Saturday, December 12, 2009

Work

I came out to my boss yesterday.

It all started last week, when I had to let him know about the all-day doctor appointment that I had. He replied that he hoped everything was ok, to which I replied "nothing life-threatening, but important", and that we should discuss it during our next one-on-one conference, which was supposed to be this past Tuesday. Well, Tuesday turned into a bit of drama, and we didn't get to have our meeting. So I spent the rest of the week in extreme stress mode, waiting until I could get a chance to spill my big pot o' beans.

Finally, on Friday we managed to have our meeting. I had some notes of most of the points I wanted to discuss, but for the first part, I just flew by the seat of my pants. Coming out, no matter to one's family, or friends, or boss, is fundamentally the same. There's a big thing, and one tells the other what it is, and then things go on from there. The anxiety for me (and probably for a lot of people) is about that last part, where things go on. Sometimes it's hard to see, with any clarity, just what that going-on will involve. And that, I think, is the crux of the whole thing: we don't know what will happen, and we're scared of the unknown.

I'm not entirely sure what I did expect from him, but whatever it was, bore very little resemblance to reality. He was calm and cool, and at the same time warm and supportive. He said that he wanted to help me in any way he could, which kind of blew me away. We talked a little bit about my current plans, and he was very open, and agreed with my tentative timeline. I mentioned that I would send him a few links with some resources that might be helpful, and also suggested that we work together, and with HR, to come up with a good strategy for everything that needs to happen.

It was a weird conversation; I've never really connected with my boss, or any boss, on a personal level, and there I was, doing exactly that. So I think everybody grew a little bit from the conversation, and I left his office with a smile on my face and a really good feeling about the future.

6 comments:

Wol said...

Excellent, I'm pleased for you both. Half a year ago you thought this conversation might end your employment there.

Trinity Annabelle said...

That's very true, though half a year ago, I had a different boss; the contrast between the two is almost too much to believe. Nobody in my group is sure if the old manager was asked to leave, or if he left of his own accord, but it's not really important. We're all very glad that those times are in the past.

Jerica said...

That's awesome girl! You give me hope =) Still trying to figure out how much time I should give my company to prepare. I want to go full time in April so I don't want to give them too much time by telling them too soon.

obscura said...

Checking in, looking for this post and happy to see that things went well. :-)

Trinity Annabelle said...

Jerica, that's what keeps us all going: hope. As for telling your boss and/or HR people, I'd guess that giving them more time to get ready would be better than giving them less time. But then I'm just guessing; I've never done this before. :)

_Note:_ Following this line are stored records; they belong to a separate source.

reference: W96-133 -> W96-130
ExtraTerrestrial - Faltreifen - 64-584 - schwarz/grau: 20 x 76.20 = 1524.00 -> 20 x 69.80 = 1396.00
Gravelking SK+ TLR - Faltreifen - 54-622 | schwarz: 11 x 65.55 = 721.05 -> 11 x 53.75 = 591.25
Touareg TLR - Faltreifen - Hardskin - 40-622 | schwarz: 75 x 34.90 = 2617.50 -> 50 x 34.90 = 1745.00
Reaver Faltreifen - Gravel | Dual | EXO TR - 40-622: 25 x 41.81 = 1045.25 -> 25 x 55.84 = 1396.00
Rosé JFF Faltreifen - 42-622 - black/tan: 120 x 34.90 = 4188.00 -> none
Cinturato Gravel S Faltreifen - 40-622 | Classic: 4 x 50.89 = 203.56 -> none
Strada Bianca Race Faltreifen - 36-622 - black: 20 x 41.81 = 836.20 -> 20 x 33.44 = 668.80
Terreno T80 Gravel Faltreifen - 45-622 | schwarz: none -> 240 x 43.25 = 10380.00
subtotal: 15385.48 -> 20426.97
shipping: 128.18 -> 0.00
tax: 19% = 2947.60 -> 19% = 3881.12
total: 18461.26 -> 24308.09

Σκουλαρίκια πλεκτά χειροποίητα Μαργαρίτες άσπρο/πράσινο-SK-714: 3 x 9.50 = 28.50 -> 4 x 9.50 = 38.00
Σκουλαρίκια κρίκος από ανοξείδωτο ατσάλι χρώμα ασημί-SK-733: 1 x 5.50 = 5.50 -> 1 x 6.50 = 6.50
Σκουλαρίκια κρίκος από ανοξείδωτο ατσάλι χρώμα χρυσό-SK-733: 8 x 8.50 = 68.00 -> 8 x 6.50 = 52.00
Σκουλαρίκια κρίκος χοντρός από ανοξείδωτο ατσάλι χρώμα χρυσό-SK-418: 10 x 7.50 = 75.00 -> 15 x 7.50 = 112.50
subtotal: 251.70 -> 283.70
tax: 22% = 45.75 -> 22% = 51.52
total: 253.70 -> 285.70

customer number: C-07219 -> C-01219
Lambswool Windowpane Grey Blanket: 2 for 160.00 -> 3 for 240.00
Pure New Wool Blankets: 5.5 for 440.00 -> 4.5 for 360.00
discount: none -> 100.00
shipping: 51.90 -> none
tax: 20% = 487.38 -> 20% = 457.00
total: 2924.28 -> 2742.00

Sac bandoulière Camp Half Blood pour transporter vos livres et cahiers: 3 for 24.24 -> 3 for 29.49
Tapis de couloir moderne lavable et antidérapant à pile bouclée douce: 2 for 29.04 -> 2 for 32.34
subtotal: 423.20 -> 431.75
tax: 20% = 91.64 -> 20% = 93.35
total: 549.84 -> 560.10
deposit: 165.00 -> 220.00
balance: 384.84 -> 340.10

obscura, your support has always been an inspiration to me. If I had someone who I considered a champion, it would be you. The day I came out to you, and every time we visit, no matter how I'm feeling, you make a believer out of me!

Jubilant said...

Wow, that's a wonderful story Trin!

I've had bosses be warm and supportive (in general - not that I've come out to them), but they were not in the majority. In a few cases my bosses were clearly a**holes, but I sometimes wonder how much of the others lack of warmth was the result of my suspicion of them.

I'm glad to hear you got a new boss though, that's great on it's own.